_Work to be completed_:
From the first line of the records below, transcribe each line exactly up to and including the one with "menyedia dokumen Permit"; pictures stay out.

*** Opening Material shown ***

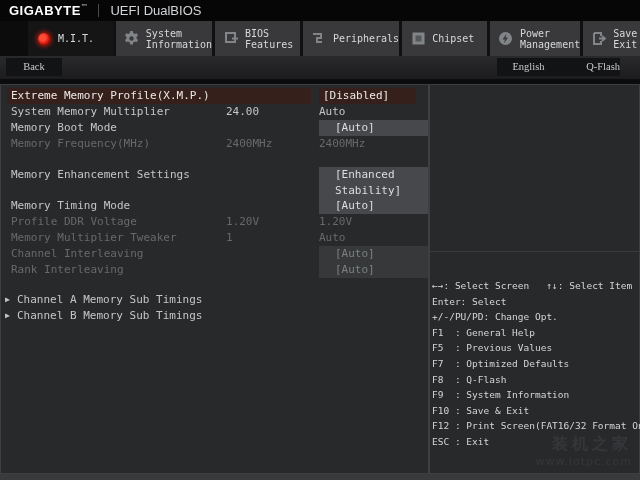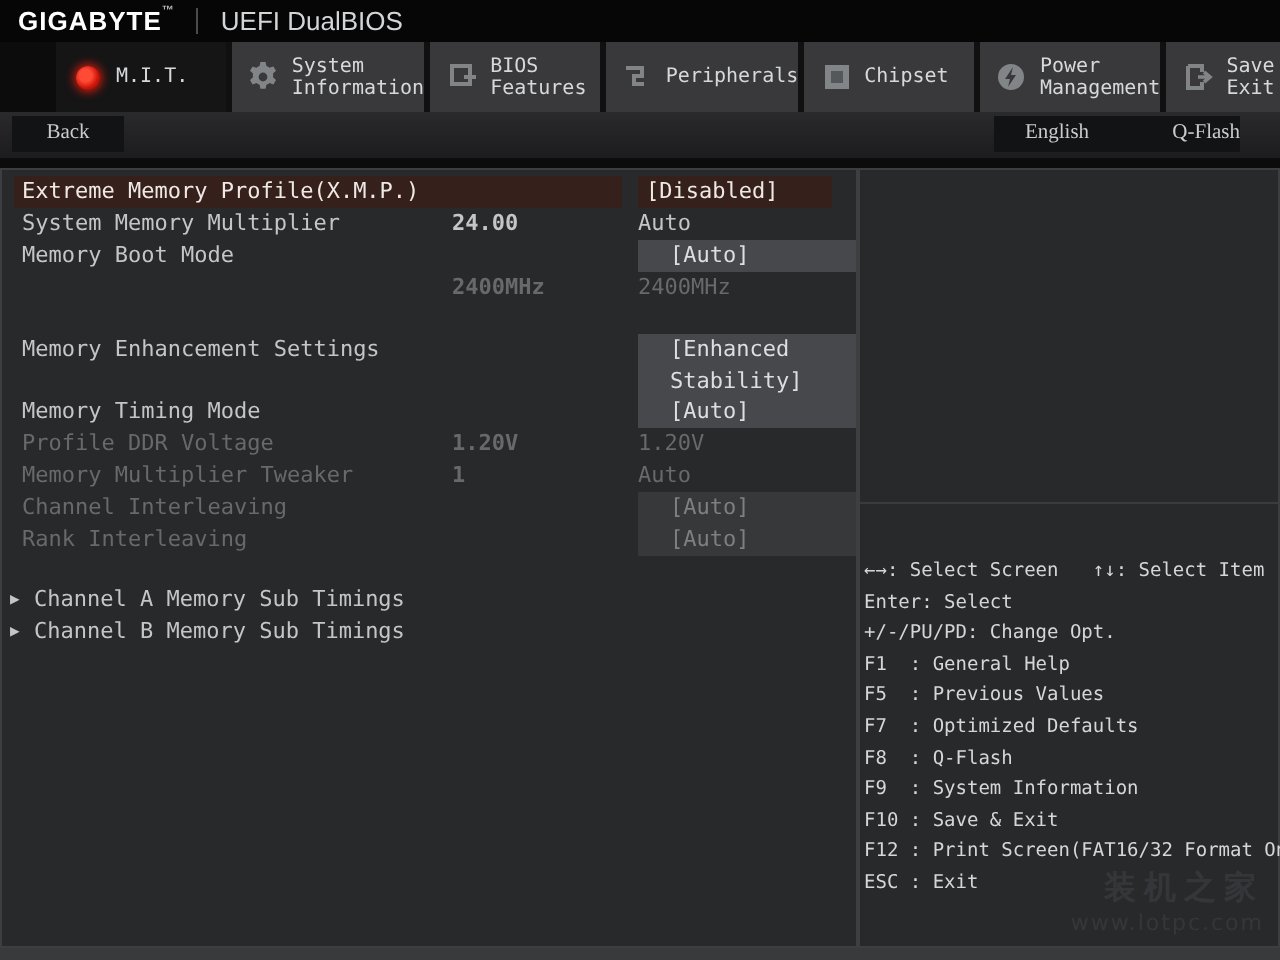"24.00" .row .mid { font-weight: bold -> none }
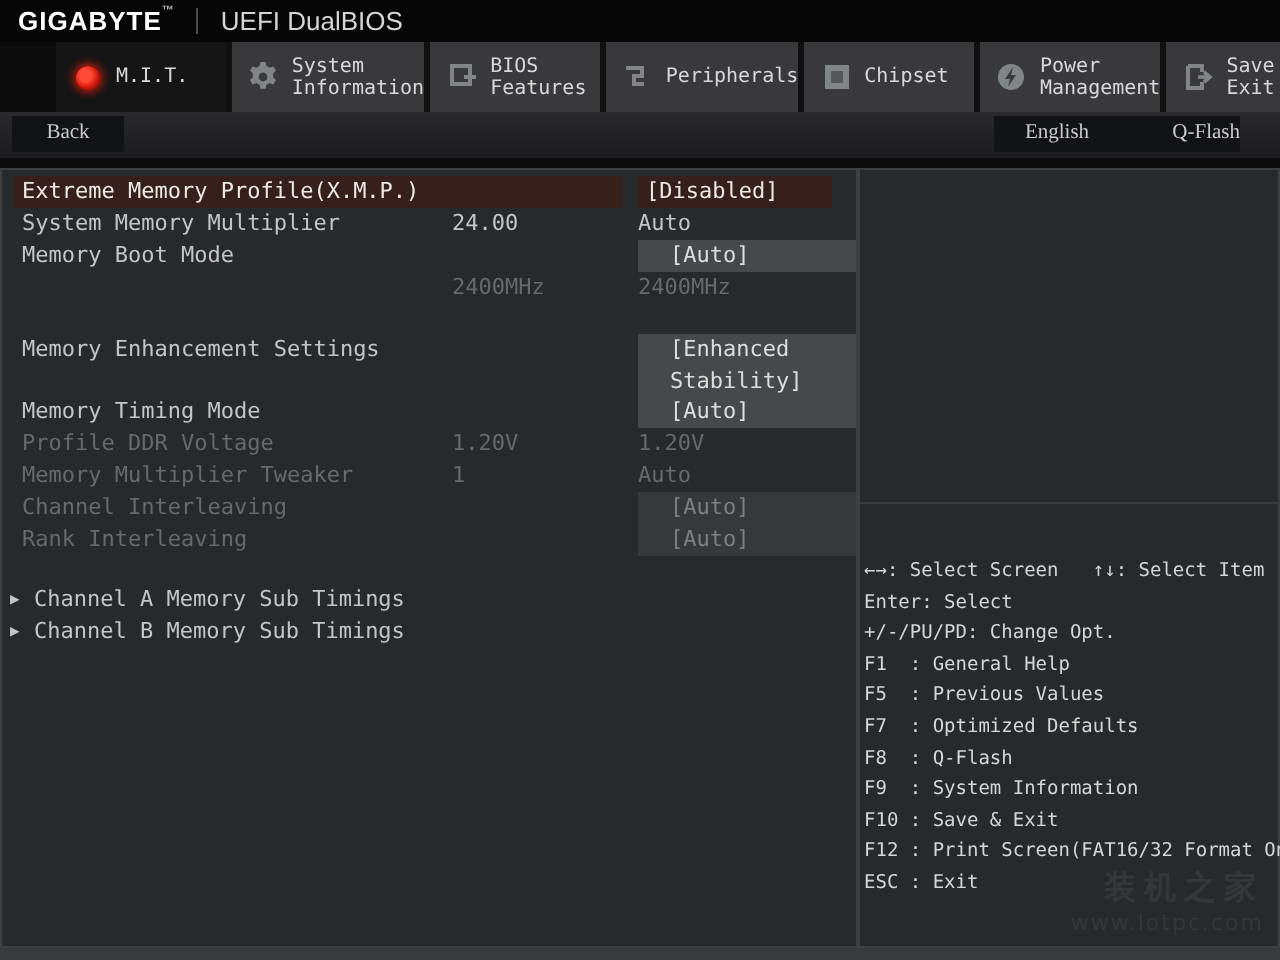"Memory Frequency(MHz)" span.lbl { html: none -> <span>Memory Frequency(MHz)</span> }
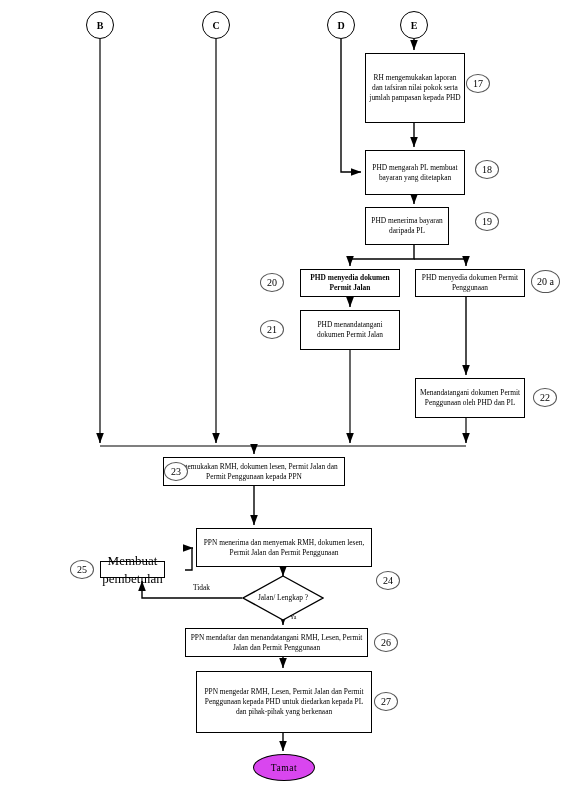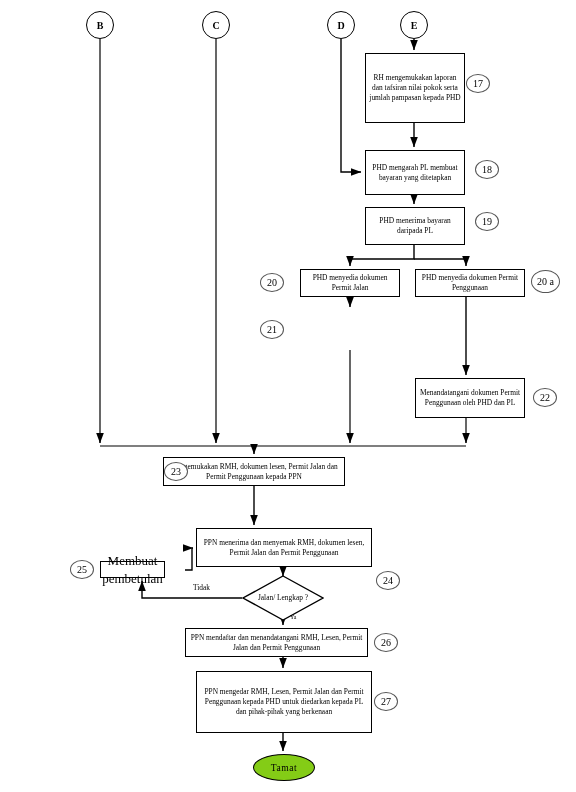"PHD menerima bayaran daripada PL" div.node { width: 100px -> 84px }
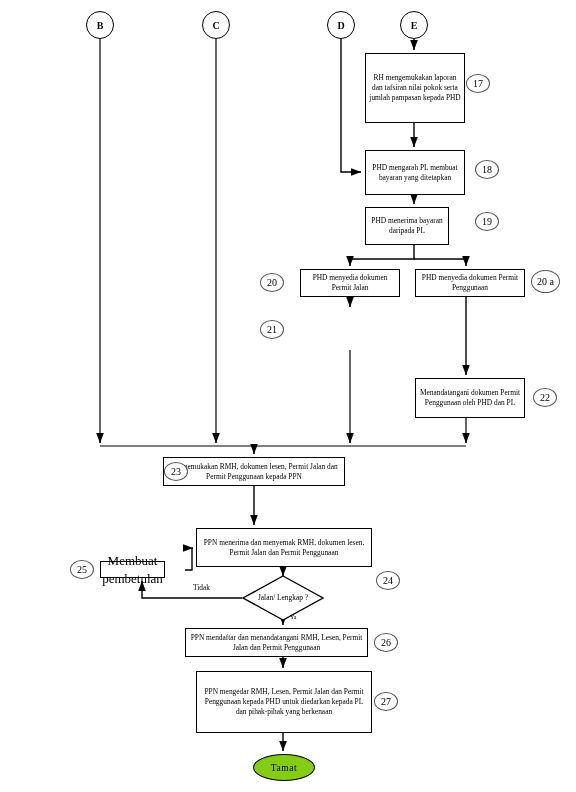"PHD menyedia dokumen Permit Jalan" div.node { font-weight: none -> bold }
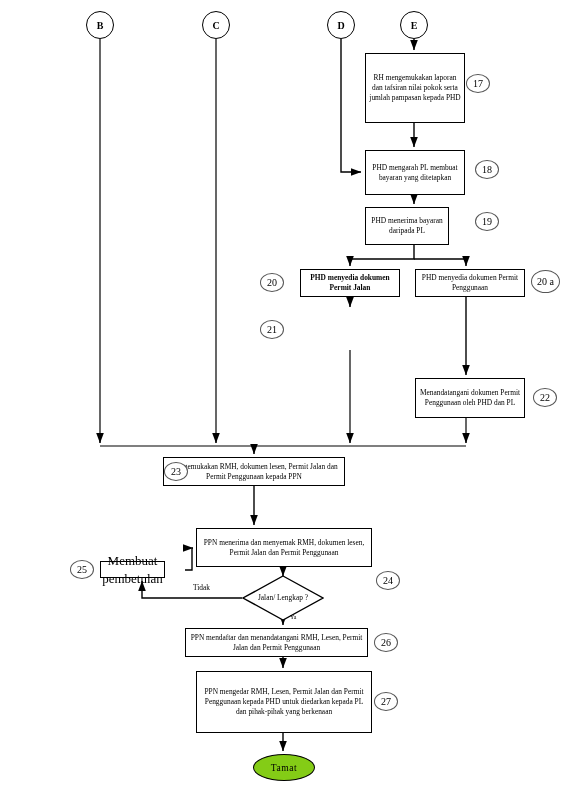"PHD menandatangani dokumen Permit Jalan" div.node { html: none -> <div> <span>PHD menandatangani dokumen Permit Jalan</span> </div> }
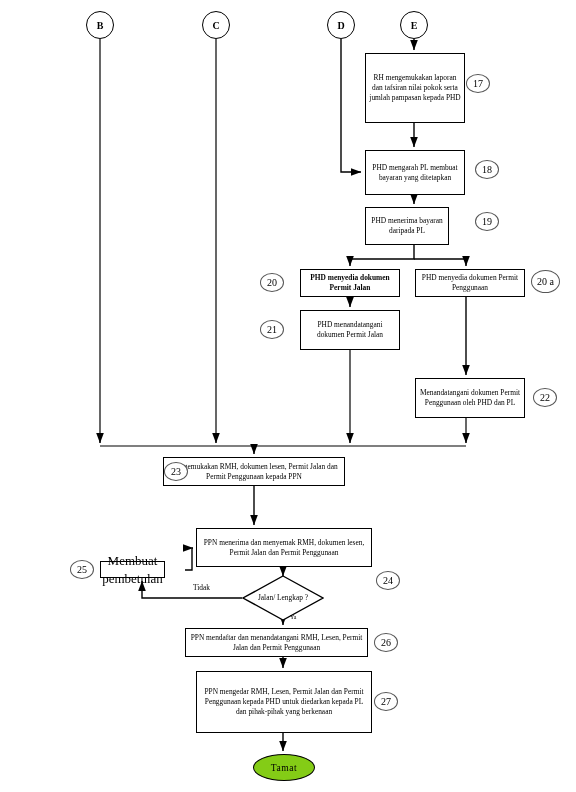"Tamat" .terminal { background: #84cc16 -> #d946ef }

*** Closing Material shown ***

_Result below_:
"24.00" .row .mid { font-weight: bold -> none }
"Memory Frequency(MHz)" span.lbl { html: none -> <span>Memory Frequency(MHz)</span> }
"PHD menerima bayaran daripada PL" div.node { width: 100px -> 84px }
"PHD menyedia dokumen Permit Jalan" div.node { font-weight: none -> bold }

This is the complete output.